Evaluation of gastro-entero-pancreatic tumors involves measuring serum levels of gastrin, glucagon, insulin, proinsulin, C-peptide, chromogranin A, pancreatic polypeptide, and vasoactive intestinal peptide (VIP). Elevated levels of typically one and sometimes more of the aforementioned markers indicate a diagnosis of neoplasia within gastric, enteric, or pancreatic tissues. Different modalities such as transabdominal ultrasound, computed tomography (CT), magnetic resonance angiography (MRI), octreotide scan (Octreoscan), and 68Ga-DOTATOC PET imaging are used for localization of the tumors and possible metastases. Of the imaging modalities, endoscopic ultrasound (EUS) is the most sensitive single modality to detect pancreaticoduodenal tumors. Multiple studies have reported significant superiority of EUS as compared to CT scans and somatostatin-receptor scintigraphy.[6]

Anterior Pituitary Gland

Evaluation of pituitary gland tumors involves measurement of pituitary hormones, including prolactin (PRL), growth hormone (GH), insulin-like growth factor 1 (IGF-1), follicle-stimulating hormone (FSH), luteinizing hormone (LH), adrenocorticotropic hormone (ACTH), thyroid-stimulating hormone (TSH), thyroxine (T4), and cortisol levels.[7] These tumors most commonly secrete prolactin, followed by growth hormone.

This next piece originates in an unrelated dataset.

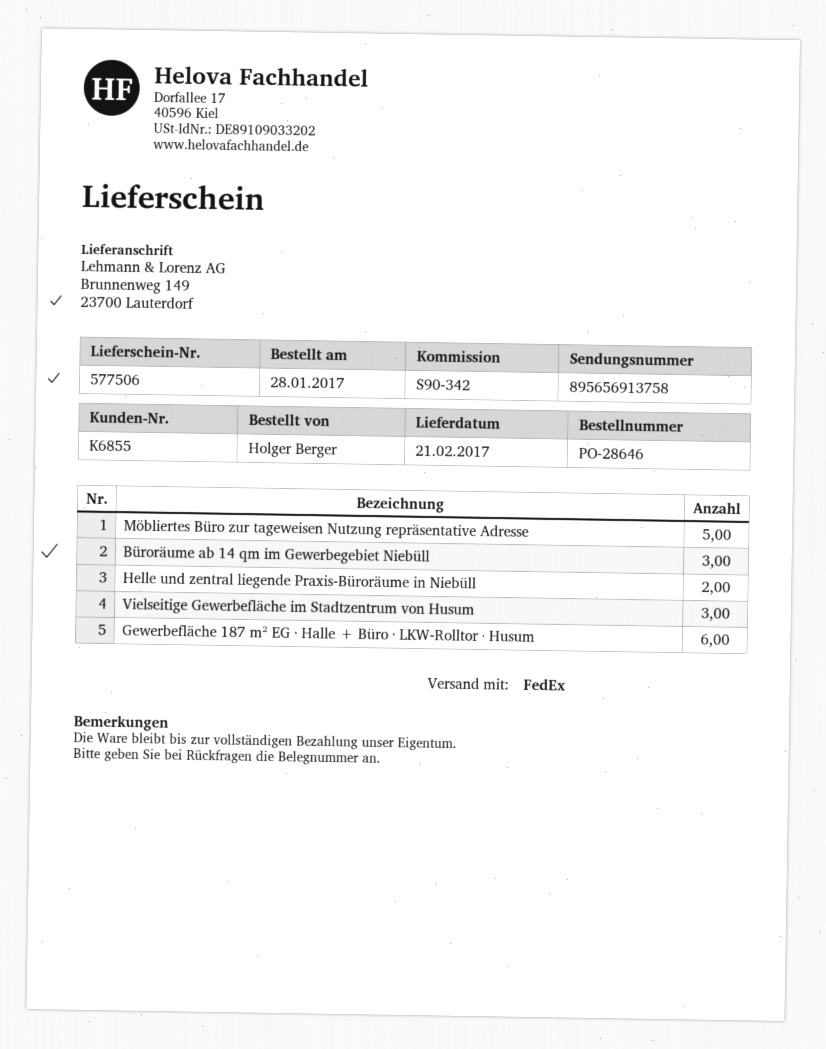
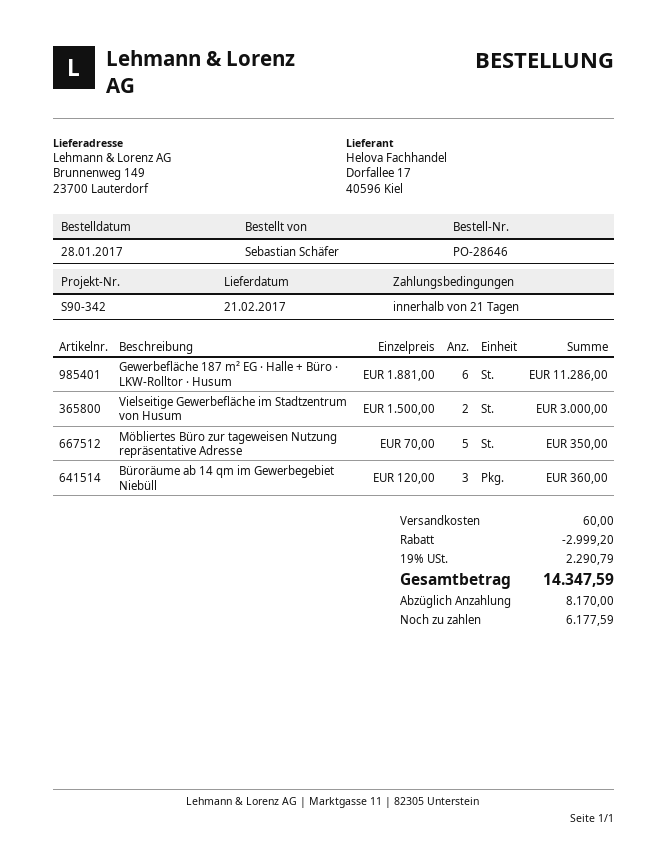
ordered by: Holger Berger -> Sebastian Schäfer
Helle und zentral liegende Praxis-Büroräume in Niebüll: 2 -> none
Vielseitige Gewerbefläche im Stadtzentrum von Husum: 3 -> 2

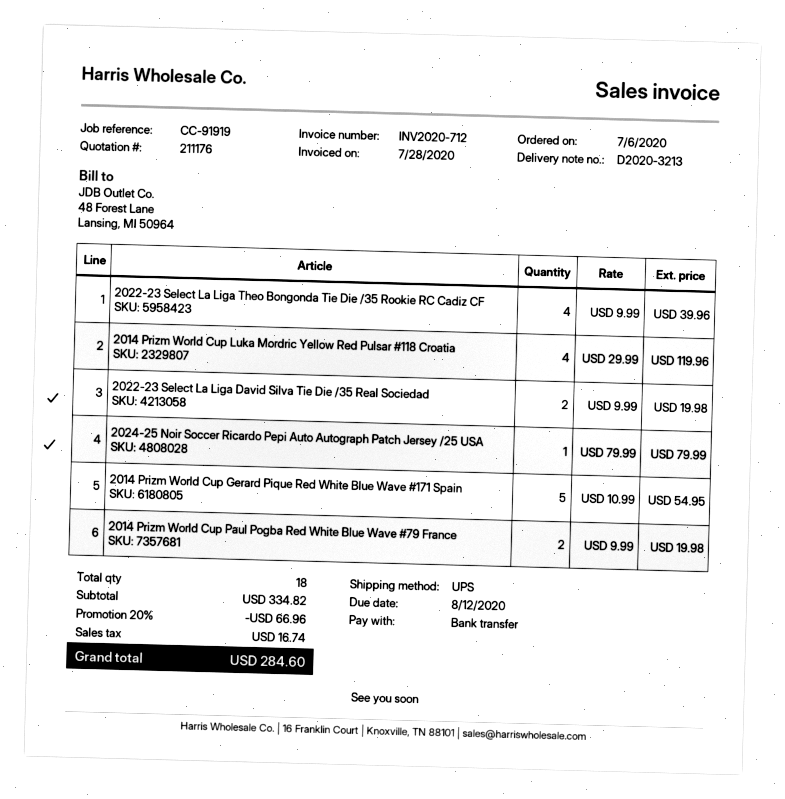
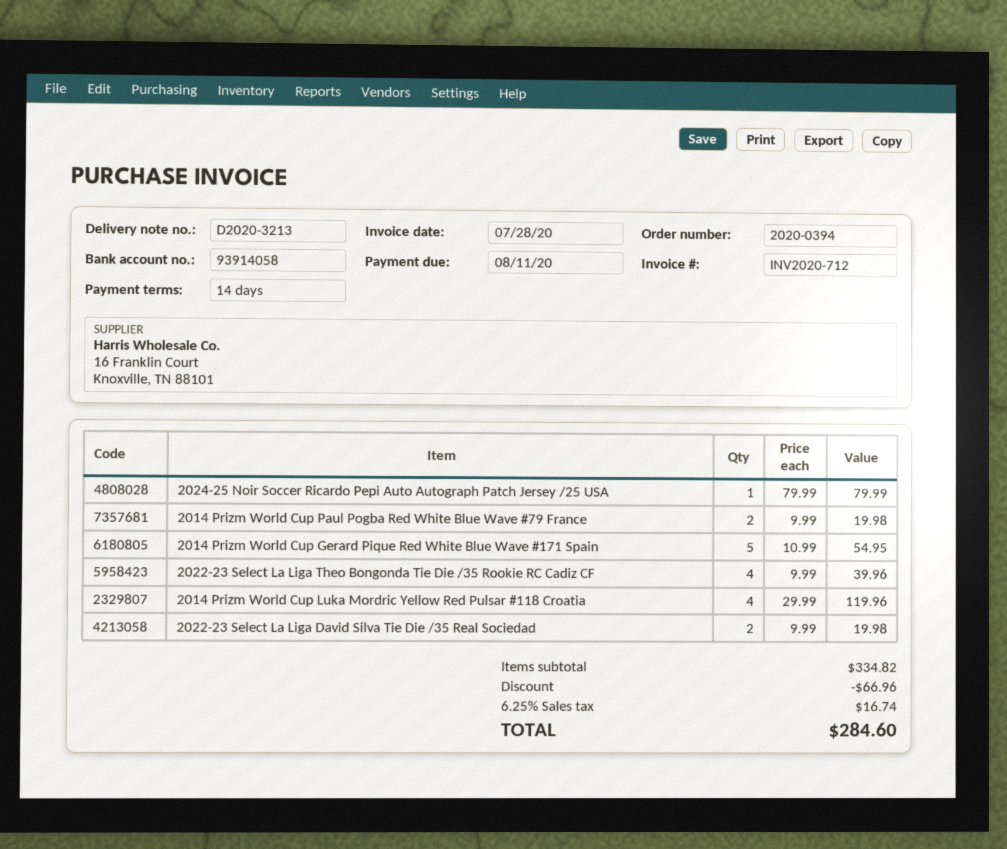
due date: 2020-08-12 -> 2020-08-11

Serial basal PRL levels greater than 200 ng/ml confirm a prolactinoma. Elevated IGF-1 levels with the failure of GH suppression during an oral glucose tolerance test confirm a GH-secreting adenoma. Non-secreting pituitary tumors can cause hypopituitarism by compression of the pituitary gland. MRI of the pituitary gland with contrast is the best diagnostic imaging. Thin cuts through the pituitary gland should be completed to avoid missing smaller-sized tumors. Pituitary MRI is also used to evaluate the effectiveness of treatment during follow-up of pituitary tumors.

Treatment / Management


Primary hyperparathyroidism (PHPT) is the most common and the first clinical manifestation of MEN1. It affects approximately 90% of MEN1 patients and is commonly diagnosed during the second decade of life.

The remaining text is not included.